Summary:
The Sun saw a more than 5% fall in its audience in December, despite dropping its paywall fully for the first time on 30 November. A spokesperson attributed the decline to “certain apps being turned off to unify the Sun online presence and the expected seasonal lull in Dream Team”. However, the Sun outperformed the rest of the UK’s national newspapers, which saw bigger falls during the month, according to figures from the Audit Bureau of Circulations. Their Christmas traffic declines followed gains made in November, which were partly driven by public interest in stories such as the Paris attacks.

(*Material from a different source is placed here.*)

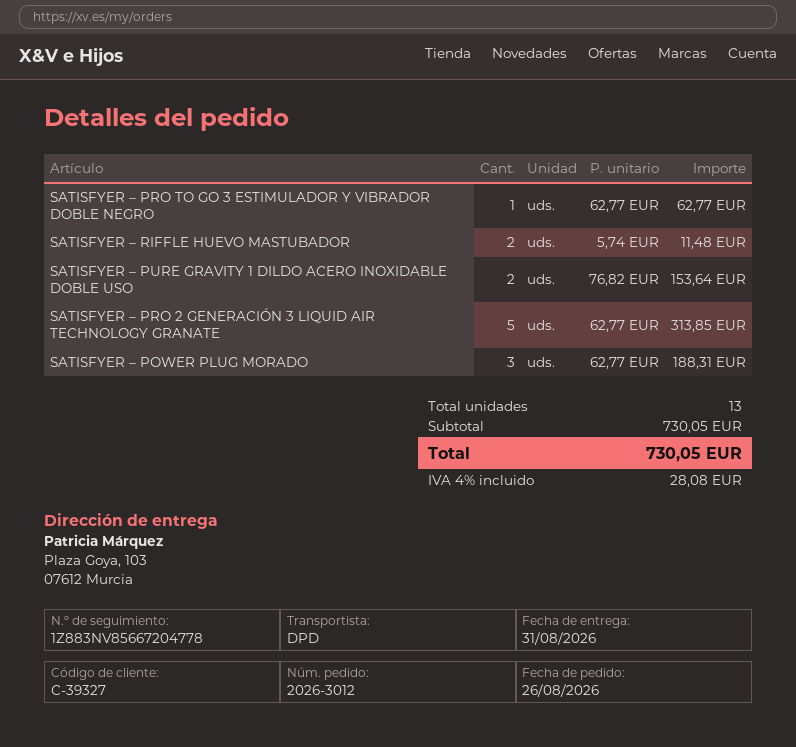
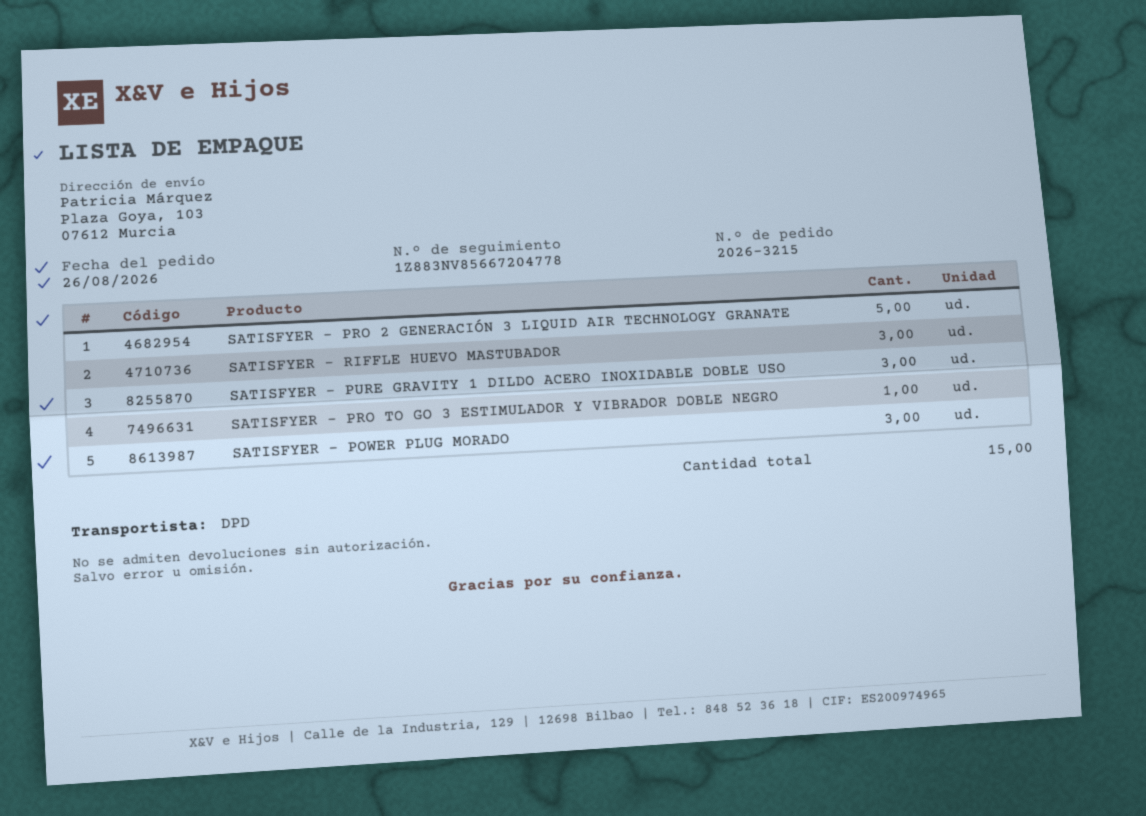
order number: 2026-3012 -> 2026-3215
SATISFYER – RIFFLE HUEVO MASTUBADOR: 2 -> 3
SATISFYER – PURE GRAVITY 1 DILDO ACERO INOXIDABLE DOBLE USO: 2 -> 3
total quantity: 13 -> 15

Key data/statistical information:
- Most national newspaper websites suffer double-digit traffic falls in December, except Mail Online and dailystar.co.uk
- theguardian.com fell from an average of more than 9 million daily unique browsers in November to just under 8 million, a drop of 15%
- the Telegraph slid to 4.1 million after losing almost 1 million unique browsers, equivalent to almost 20% of its audience
- Mail Online lost just under 10% of its audience to drop back to just over 13 million unique browsers
- dailystar.co.uk lost 8.8% of its unique browsers to come in at just under 600,000 a day
What's my view?
Despite taking down the paywall, the sun still falls because we are living in the era where not that much read the news. People prefer getting up to date with the world through social networking sites such as Twitter and Instagram. The decrease in unique browsers is not something to be shocked by as time passes, the number of people reading the news will continue to decrease.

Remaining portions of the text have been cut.